Prior Teaching: Developed new curricula on PSY401, PSY1031, PSY311, PSY207, SPS404, PSY315. Contributed to modules PS1030, PSY103, PS1111, CE1075.

Teaching practice has been recognized via student-led teaching awards (co-won, TEDx Abertay, 2016) and nominations (‘Enhancing student opportunities’, 2018; ‘Outstanding teacher’, 2016; ‘Best feedback on assessments’, 2015). Highest individual items from course evaluation forms across my tenure (369 respondents, positivity measure “strongly agree or agree”) = ‘Ease of contacting lecturer’ (89%), ‘Timely feedback’ (85%), ‘Valuing students’ opinions’ (79%). Proven track record of module leadership (MED ‘Organisation and Management’ Score = 1.95; 79% of students positively respond to ‘module is well organized and running smoothly’).

Interests

What pulls us closer toward some people over others?
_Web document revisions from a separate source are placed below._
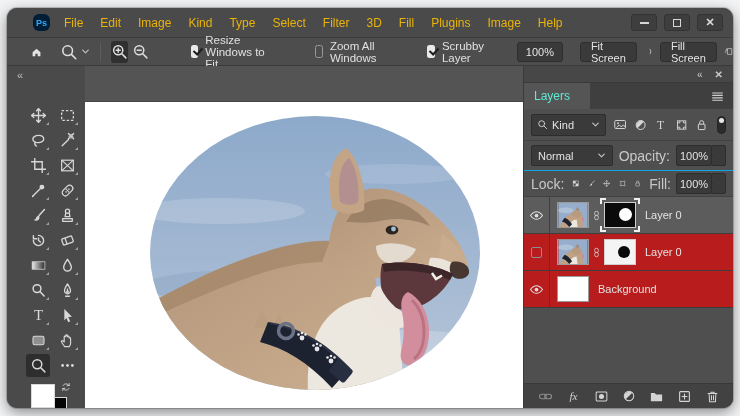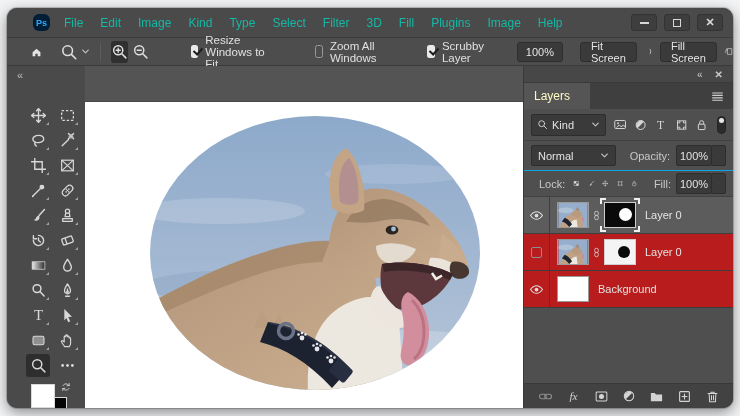--- a/index.html
+++ b/index.html
@@ -15,7 +15,7 @@
   .pslogo{width:17px;height:17px;border-radius:6px;background:#001e36;color:#31a8ff;
     font-size:9px;font-weight:bold;display:flex;align-items:center;justify-content:center;
     margin-right:14px;flex:0 0 auto;}
-  .menus{display:flex;gap:17px;color:#14b8a6;font-size:12px;}
+  .menus{display:flex;gap:17px;color:#eab308;font-size:12px;}
   .menus span{cursor:default;}
   .winbtns{margin-left:auto;display:flex;gap:7px;}
   .wb{width:26px;height:17px;background:#3e3e3e;border:1px solid #333;border-radius:3px;

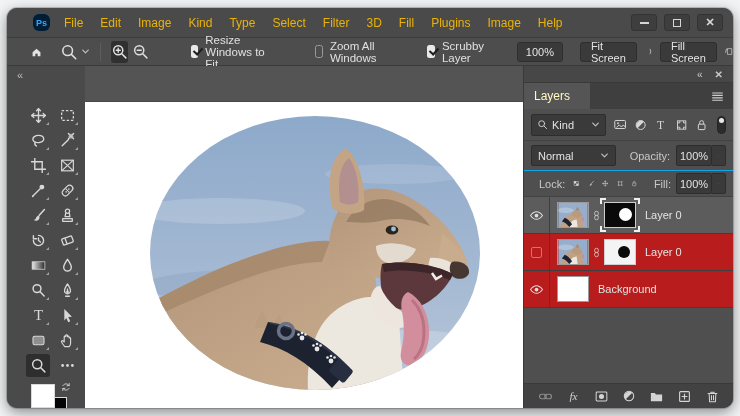--- a/index.html
+++ b/index.html
@@ -76,7 +76,7 @@
     gap:12px;padding:0 10px;color:#c9c9c9;font-size:10px;border-bottom:1px solid #3a3a3a;}
   .p-minihead .pm-x{font-size:10px;font-weight:bold;}
   .p-tabbar{height:26px;background:#3f3f3f;display:flex;align-items:stretch;}
-  .p-tab{width:66px;background:#555555;color:#fef9c3;font-size:12px;display:flex;align-items:center;
+  .p-tab{width:66px;background:#555555;color:#5eead4;font-size:12px;display:flex;align-items:center;
     padding-left:10px;}
   .p-burger{margin-left:auto;align-self:center;margin-right:8px;color:#cfcfcf;}
   .p-row{display:flex;align-items:center;padding:10px 7px;}

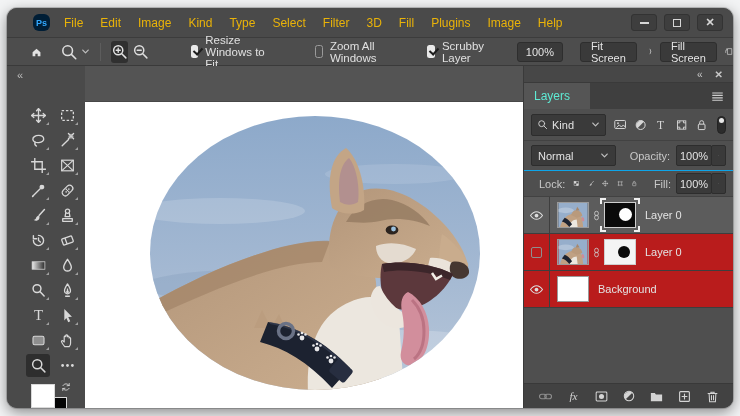--- a/index.html
+++ b/index.html
@@ -92,7 +92,7 @@
     display:flex;align-items:center;font-size:11px;color:#e2e2e2;padding:0 6px;}
   .blendsel{width:112px;}
   .blendsel .chev{margin-left:auto;}
-  .plabel{font-size:11px;color:#c8c8c8;margin-left:8px;}
+  .plabel{font-size:14px;color:#c8c8c8;}
   .valbox{width:36px;justify-content:center;}
   .chevbox{width:15px;justify-content:center;border-left:1px solid #2d2d2d;margin-left:-1px;}
   .p-lock{height:26px;gap:8px;border-bottom:1px solid #424242;}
Why do we look up to certain people, even if briefly, at the expense of others? In both cases, do we do this before we know anything substantive about the individual in question?

I am primarily interested in social judgements based on physical characteristics (e.g., face and voice), and what these findings suggest about our orientation toward others in various social and personal relationships. Understanding these issues can shed light on the psychological processes involved at different stages of various personal and social relationships, in ways that may energize them (positively or negatively) over time. Prospective collaborators or postgraduate students can contact me directly, particularly if interested in exploring applications for funding via our membership of SGSSS as a pocket of excellence (funded 1+3 Postgraduate studentships).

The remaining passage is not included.